Essa questão se mostrou controversa, e Trump afirmou várias vezes que a contagem desses que morreram “com” COVID-19 inflou os números dos Estados Unidos. Mas a maioria dos especialistas em saúde pública afirma que se a COVID-19 fez alguém morrer antes do esperado, então ela certamente contribuiu para essa morte. Além disso, aqueles que validam atestados de óbito afirmam incluir no laudo fatores que certamente contribuíram para aquele óbito.
“Médicos não escrevem em atestados de óbito coisas que não têm nada a ver com a morte”, afirma Amesh Adalja, médico e acadêmico sênior do Johns Hopkins Center for Health Security. “A COVID-19 pode causar diretamente a morte de alguém com câncer ou problemas cardíacos, mesmo com essas condições sendo graves e potencialmente fatais”, afirma.
E a história de que alguns estados contam pessoas que morrem em acidentes de trânsito, mas testam positivo para a COVID-19, como mortos de COVID-19, não tem base na realidade, dizem os especialistas.
“Não consigo imaginar uma situação em que um legista teste para COVID-19 alguém que morreu num acidente de carro ou que foi vítima de assassinato”, diz Engel, do conselho de epidemiologistas. "Essas histórias foram muito veiculadas em redes sociais”.
Há uma outra abordagem que permite avaliar as dimensões da pandemia e que vem sendo usada cada vez mais como indicador útil pelos especialistas. Ela se baseia no conceito de “mortes excessivas”, ou seja, na comparação entre o número total de mortes por todas as causas num determinado período com o total de anos anteriores no mesmo intervalo de tempo. Um estudo do CDC estima que este ano, entre o final de janeiro e 3 de outubro, morreram cerca de 300 mil pessoas a mais do que nos anos anteriores. Boa parte dessas mortes foram causas pela COVID-19, enquanto outras podem ter sido de pessoas que evitaram recorrer a hospitais por causa da pandemia e morreram por outras causas.
“Essas mortes excessivas são a melhor evidência de que os números da COVID-19 continuam a ser subestimados”, diz Jeremy Faust, médico da emergência do Brigham and Women’s Hospital, em Boston. “O timing dessas mortes excessivas é exatamente o mesmo das mortes por COVID-19, de modo que quando temos picos de mortes por COVID-19, todas as causas de morte também registram picos. Num gráfico, esses números parecem ferrovias paralelas”. Faust acredita que a maioria das mortes excessivas devem ser atribuídas à COVID-19 de alguma forma.

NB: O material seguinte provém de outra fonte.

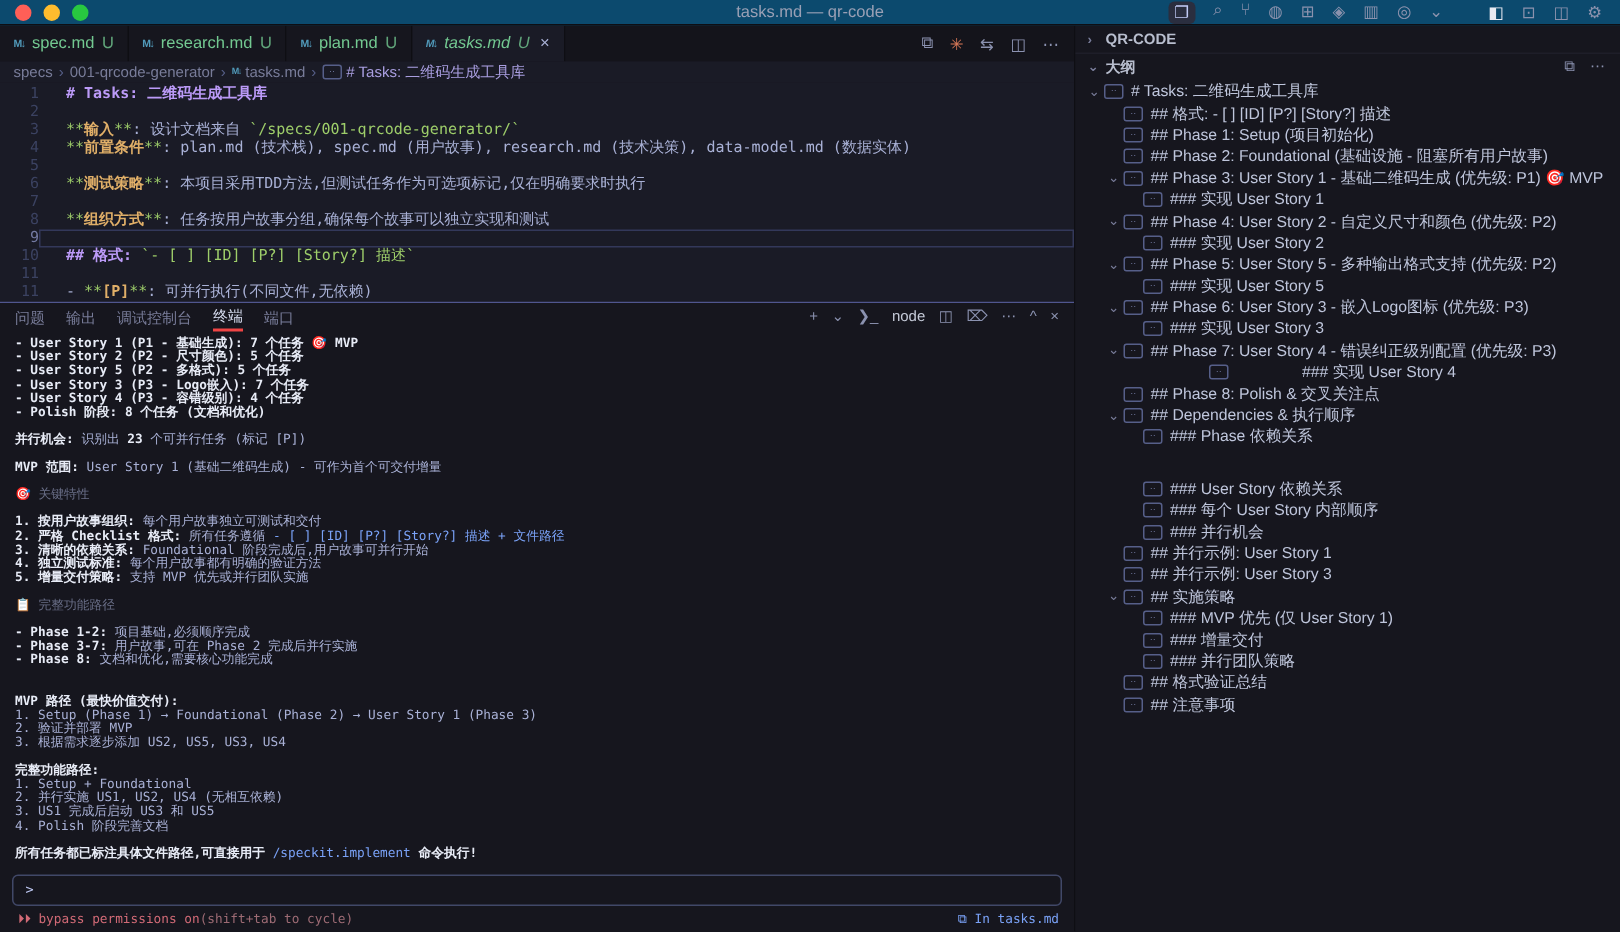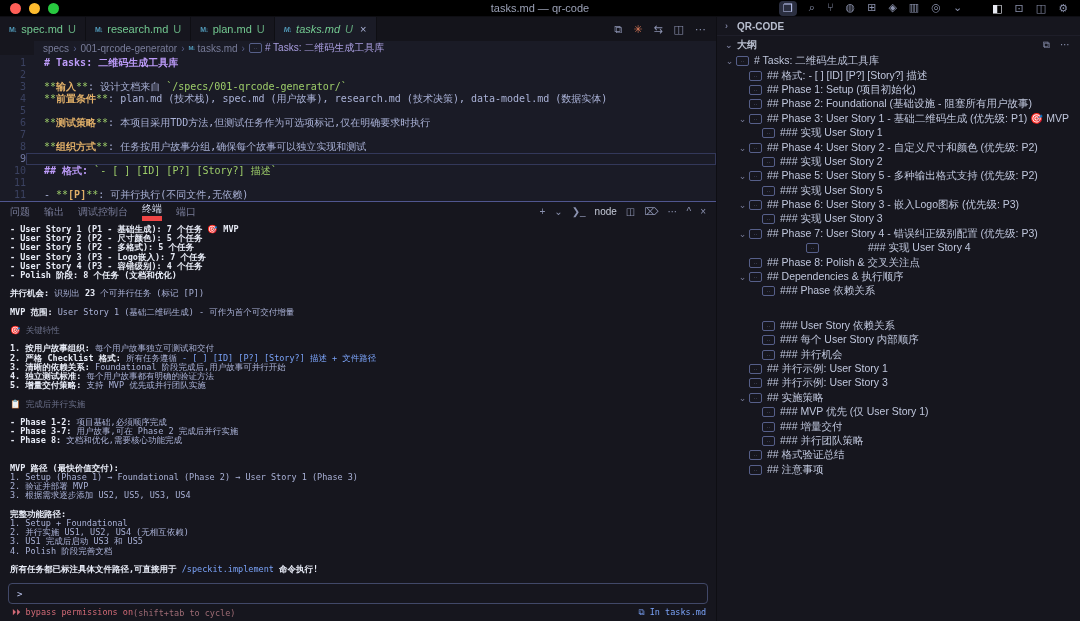--- a/index.html
+++ b/index.html
@@ -8,7 +8,7 @@
   .mono { font-family:"DejaVu Sans Mono","DejaVu Sans",monospace; }
 
   
-  #titlebar { height:17px; display:flex; align-items:center; background:#000000;
+  #titlebar { height:17px; display:flex; align-items:center; background:#0c4a6e;
     position:relative; border-bottom:1px solid #0e0e13; }
   .lights { display:flex; gap:8px; margin-left:10px; }
   .light { width:11px; height:11px; border-radius:50%; }

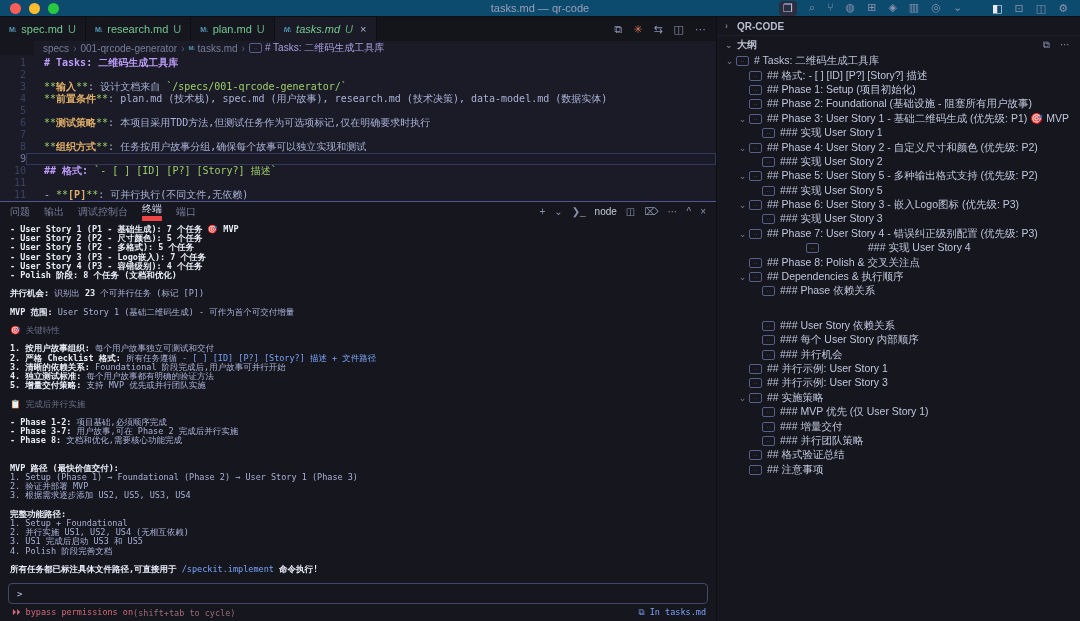--- a/index.html
+++ b/index.html
@@ -37,7 +37,7 @@
 
   
   #breadcrumb { height:14px; display:flex; align-items:center; gap:4px; padding-left:9px;
-    background:#1a1b26; font-size:10px; color:#787c99;margin-left:34px; }
+    background:#1a1b26; font-size:10px; color:#787c99; }
   #breadcrumb .sep { color:#565f89; }
   #breadcrumb .crumb { display:flex; align-items:center; gap:3px; cursor:pointer; }
   #breadcrumb .crumb.last { color:#a99ee0; }

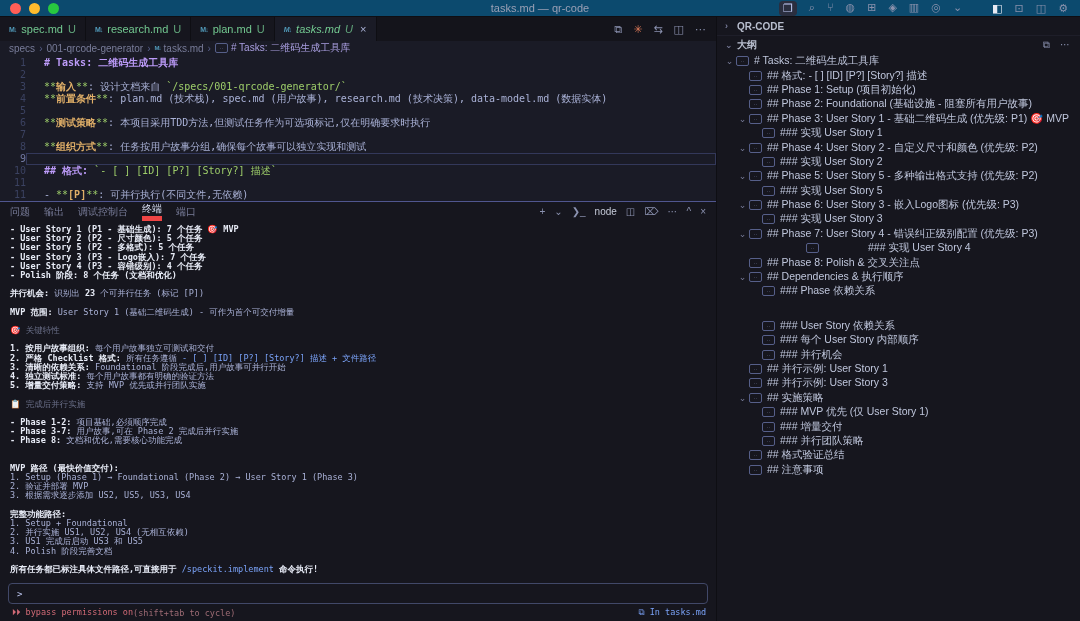--- a/index.html
+++ b/index.html
@@ -63,7 +63,7 @@
     background:#16161e; min-height:0; }
   #panel-tabs { height:19px; display:flex; align-items:center; padding-left:10px; gap:14px; }
   .ptab { font-size:10px; color:#787c99; cursor:pointer; height:100%; display:flex; align-items:center; }
-  .ptab.active { color:#d5dbee; border-bottom:5px solid #ef4444; }
+  .ptab.active { color:#d5dbee; border-bottom:2px solid #ef4444; }
   #panel-toolbar { margin-left:auto; display:flex; align-items:center; gap:9px; padding-right:10px; }
   #panel-toolbar span { font-size:10px; color:#8b92b0; cursor:pointer; }
   #panel-toolbar .plabel { color:#c5cad8; }

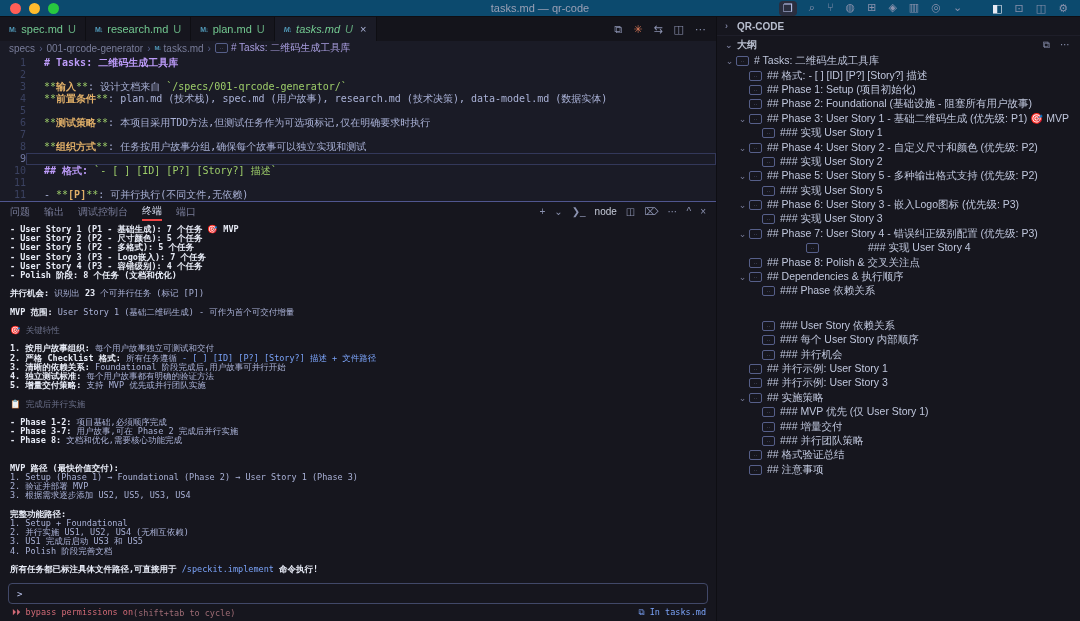--- a/index.html
+++ b/index.html
@@ -231,7 +231,7 @@
           <div class="tline"><span class="s-b">4. 独立测试标准: </span><span class="s-n">每个用户故事都有明确的验证方法</span></div>
           <div class="tline"><span class="s-b">5. 增量交付策略: </span><span class="s-n">支持 MVP 优先或并行团队实施</span></div>
           <div class="tline"></div>
-          <div class="tline"><span class="s-d">📋 完成后并行实施</span></div>
+          <div class="tline"><span class="s-d">📋 完整功能路径</span></div>
           <div class="tline"></div>
           <div class="tline"><span class="s-b">- Phase 1-2: </span><span class="s-n">项目基础,必须顺序完成</span></div>
           <div class="tline"><span class="s-b">- Phase 3-7: </span><span class="s-n">用户故事,可在 Phase 2 完成后并行实施</span></div>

Ainda assim, é possível que nunca venhamos a saber o número exato de vítimas fatais da pandemia.
Aiken diz que é possível, mas que isso vai levar anos. “Quando isso acabar, vamos ter um número bem preciso”. McCormick, da George Washington University, não tem tanta certeza, porque esse número é um ponto crítico. “Sempre vai haver controvérsia, especialmente porque essa é uma questão que foi politizada”, afirma a especialista. “Não creio que vamos chegar a um número definitivo”.
Victoria Knight e Julie Appleby escrevem para a Kaiser Health News.